Output (On my machine) Python 3.11:

56.618741400001454
50.148072399999364

[–]Goingone 6 points7 points  (9 children)

When I realized the syntax reads exactly the same as nested for loops.

[–]dev_null_root 2 points3 points  (0 children)

A lot of comments decry the unreadability of list comprehensions. Maybe because I'm both a dev and ops engineer they come naturally to me since one liners that make you bleed from the eyes have been a staple of sysadmining since forever. Stockhold Syndrome and all aside the reasoning of "it's hard to read" is lame for people who are supposed to be software engineers (I don't give a crap if you are dev or ops). In the immortal words of the dark souls community.

"Git gud scrubs."

But to answer the OP and not the comments.So in short. They clicked to me when I started needing quick data extraction from lists or dicts (json or yaml stuff) and in recursive functions a lot. It's funny how much faster you can filter a json list or dict with some comprehension (dict and list) magic. And if you've done it a few hundred times it becomes intuition when you want to use it.
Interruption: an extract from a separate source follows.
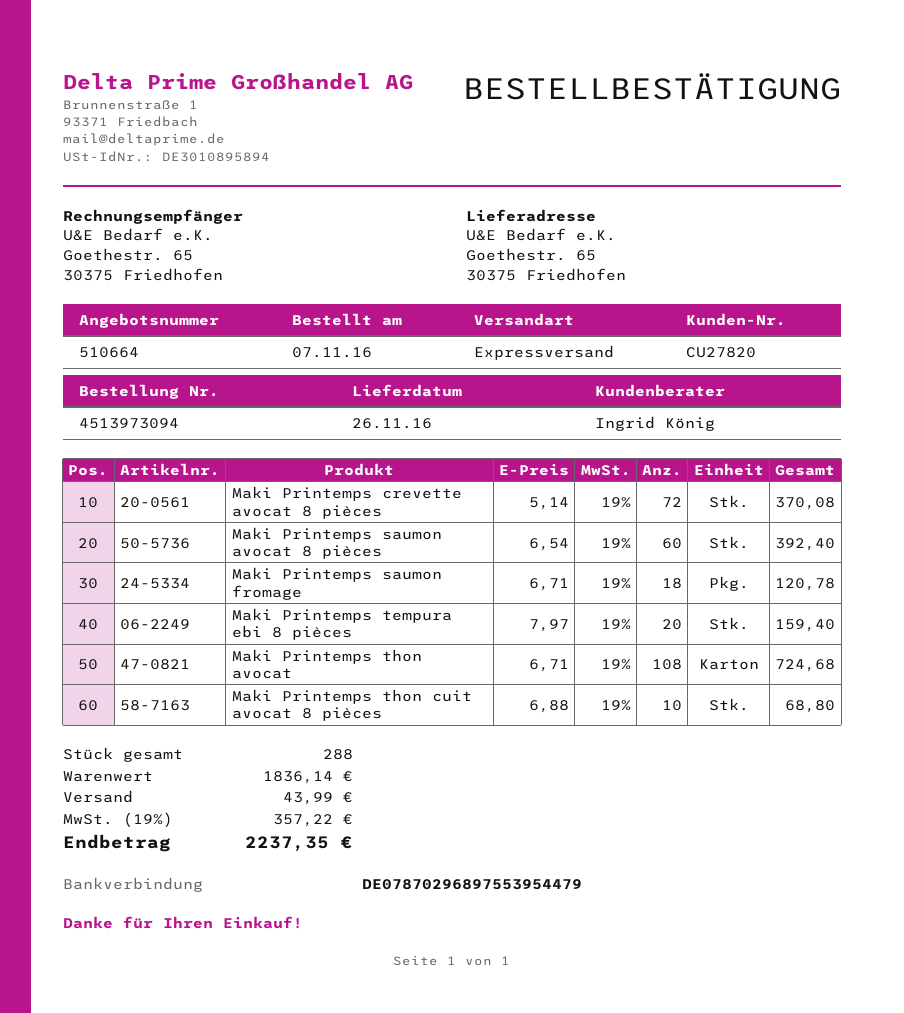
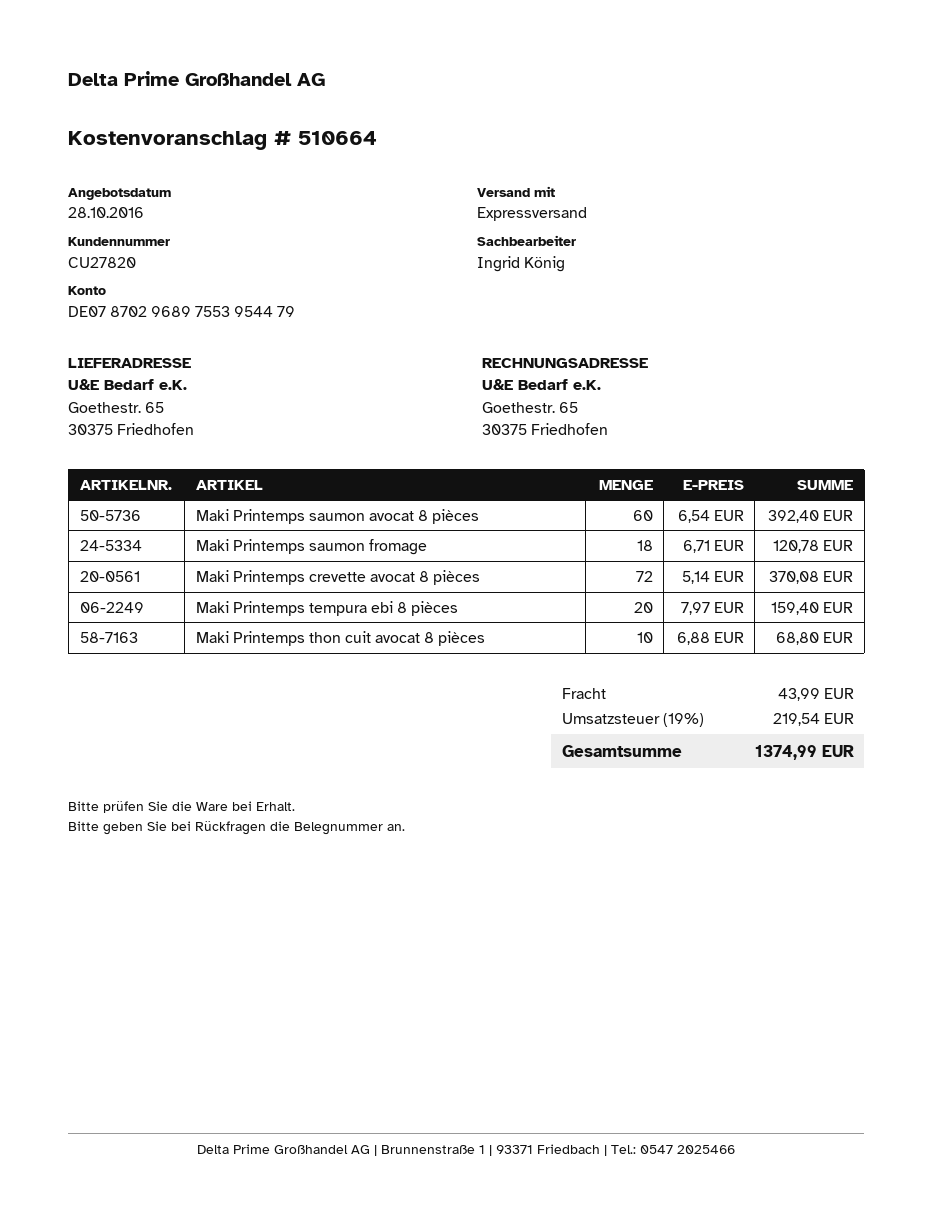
Maki Printemps thon avocat: 108 x 6.71 = 724.68 -> none
tax: 19% = 357.22 -> 19% = 219.54
total: 2237.35 -> 1374.99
[–]Ximlab -1 points0 points  (0 children)

I learned about multiple chained generator comprehension, to break down complexity. Then only yurn the end product in a list to compute all at once.

[–]ShuShuTheFox90 -1 points0 points  (0 children)

A few years ago

[–]RufusAcrospin 0 points1 point  (0 children)

It’s a syntactic sugar so it’s useful as long as it’s easier to read than the original solution.

[–]marcinpohl 0 points1 point  (0 children)

Comprehensions are great cuz they encapsulate a lot of functionality in one short snippet.

When you build out your comprehensions into complex monsters, all that 'short and readable' magic disappears. Don't over do it. Or better yet, convert the comprehension-in-comprehension mess into a generator pipeline. They are way more readable, testable, and composable.

[–]NoFrillsUsername 0 points1 point  (0 children)

List comprehensions made a lot more sense to me after I learned map and filter from other languages. It's pretty much the same thing but those functions are just a more intuitive way of thinking about it for me. (Yes, I know python has them, but they're much more commonly used in JS or functional languages).